The listing that follows must be retyped exactly, without its pictures.
[[ MATERIAL FOR THIS EXERCISE open ]]
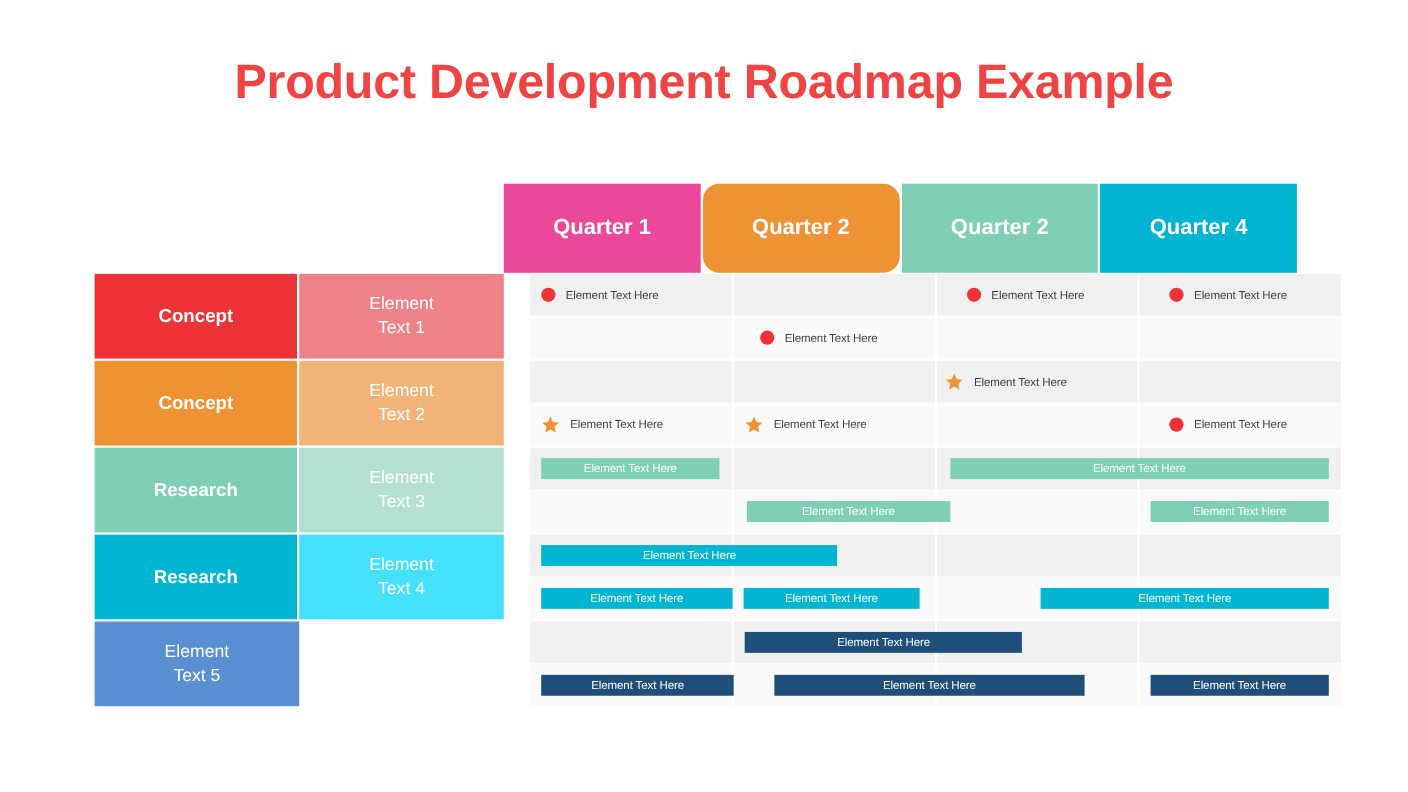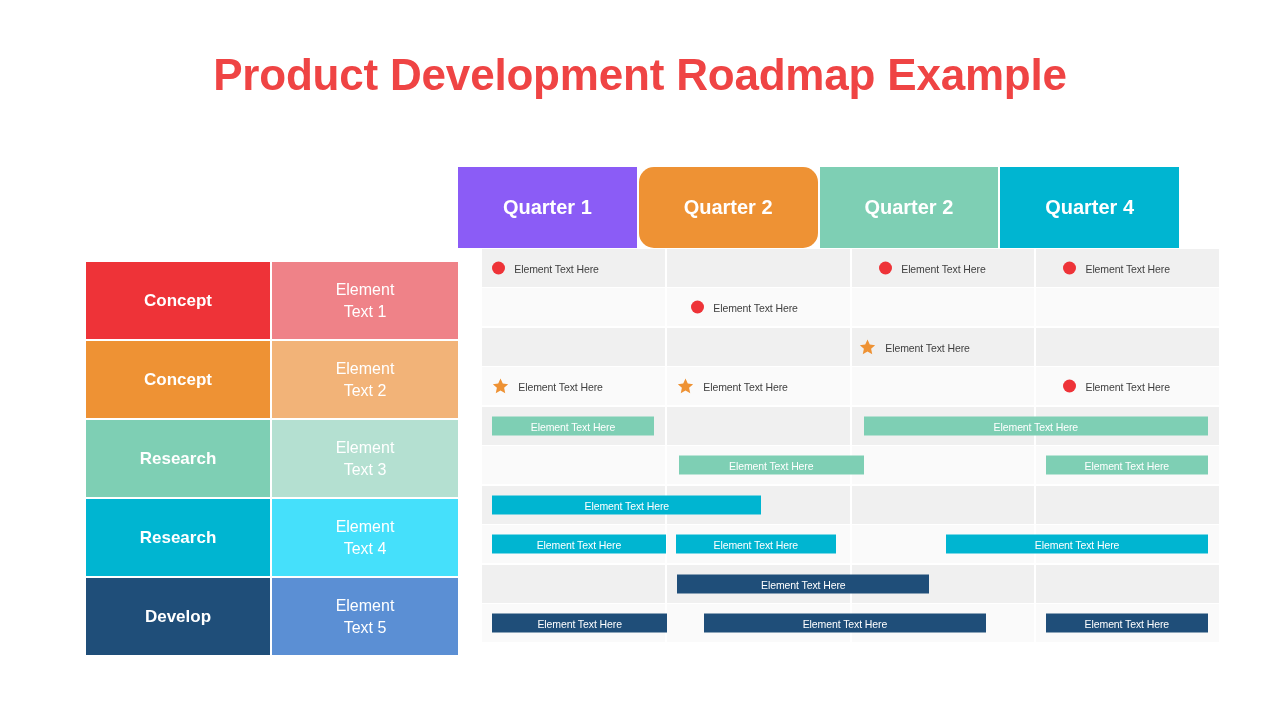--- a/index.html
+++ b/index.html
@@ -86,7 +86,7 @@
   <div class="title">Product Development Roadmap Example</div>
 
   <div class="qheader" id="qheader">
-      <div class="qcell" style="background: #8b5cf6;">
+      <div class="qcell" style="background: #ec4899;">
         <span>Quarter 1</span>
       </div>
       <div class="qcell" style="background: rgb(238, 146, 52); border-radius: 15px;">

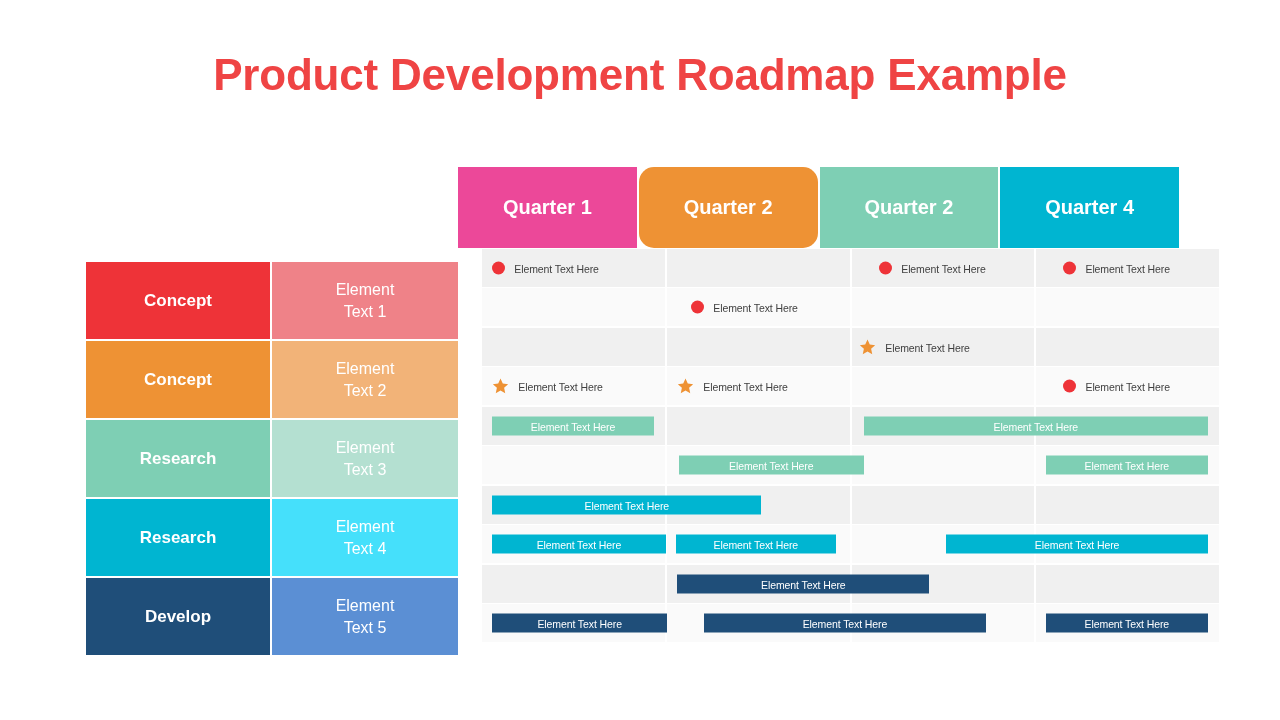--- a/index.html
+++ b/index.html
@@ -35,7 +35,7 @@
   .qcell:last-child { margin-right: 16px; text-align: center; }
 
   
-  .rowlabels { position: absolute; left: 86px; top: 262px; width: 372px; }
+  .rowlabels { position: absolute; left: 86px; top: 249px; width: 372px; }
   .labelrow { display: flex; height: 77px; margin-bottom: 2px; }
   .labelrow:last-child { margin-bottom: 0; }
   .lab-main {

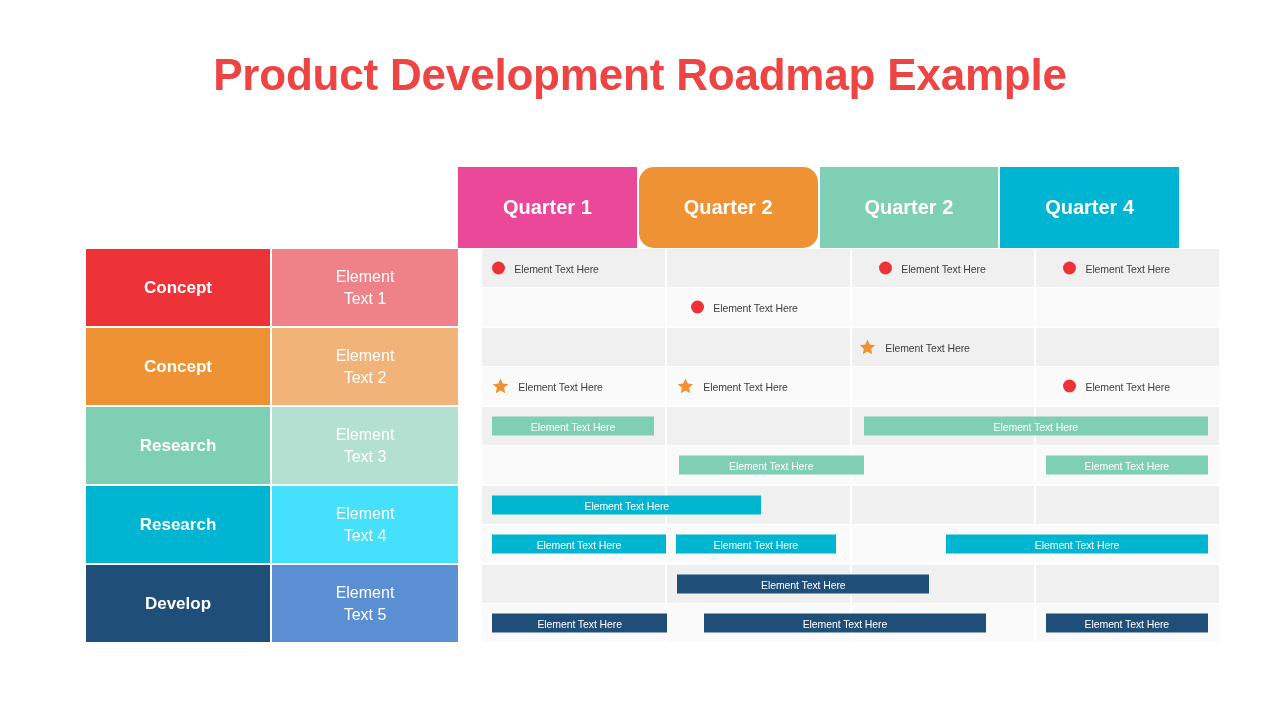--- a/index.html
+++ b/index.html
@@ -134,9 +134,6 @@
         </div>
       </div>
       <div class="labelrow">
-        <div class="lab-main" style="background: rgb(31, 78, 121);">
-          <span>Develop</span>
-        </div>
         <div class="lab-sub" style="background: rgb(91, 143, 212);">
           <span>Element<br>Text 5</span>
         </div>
[[ MATERIAL FOR THIS EXERCISE closed ]]
** REPLY TO THE EXERCISE **
--- a/index.html
+++ b/index.html
@@ -86,7 +86,7 @@
   <div class="title">Product Development Roadmap Example</div>
 
   <div class="qheader" id="qheader">
-      <div class="qcell" style="background: #8b5cf6;">
+      <div class="qcell" style="background: #ec4899;">
         <span>Quarter 1</span>
       </div>
       <div class="qcell" style="background: rgb(238, 146, 52); border-radius: 15px;">

--- a/index.html
+++ b/index.html
@@ -35,7 +35,7 @@
   .qcell:last-child { margin-right: 16px; text-align: center; }
 
   
-  .rowlabels { position: absolute; left: 86px; top: 262px; width: 372px; }
+  .rowlabels { position: absolute; left: 86px; top: 249px; width: 372px; }
   .labelrow { display: flex; height: 77px; margin-bottom: 2px; }
   .labelrow:last-child { margin-bottom: 0; }
   .lab-main {

--- a/index.html
+++ b/index.html
@@ -134,9 +134,6 @@
         </div>
       </div>
       <div class="labelrow">
-        <div class="lab-main" style="background: rgb(31, 78, 121);">
-          <span>Develop</span>
-        </div>
         <div class="lab-sub" style="background: rgb(91, 143, 212);">
           <span>Element<br>Text 5</span>
         </div>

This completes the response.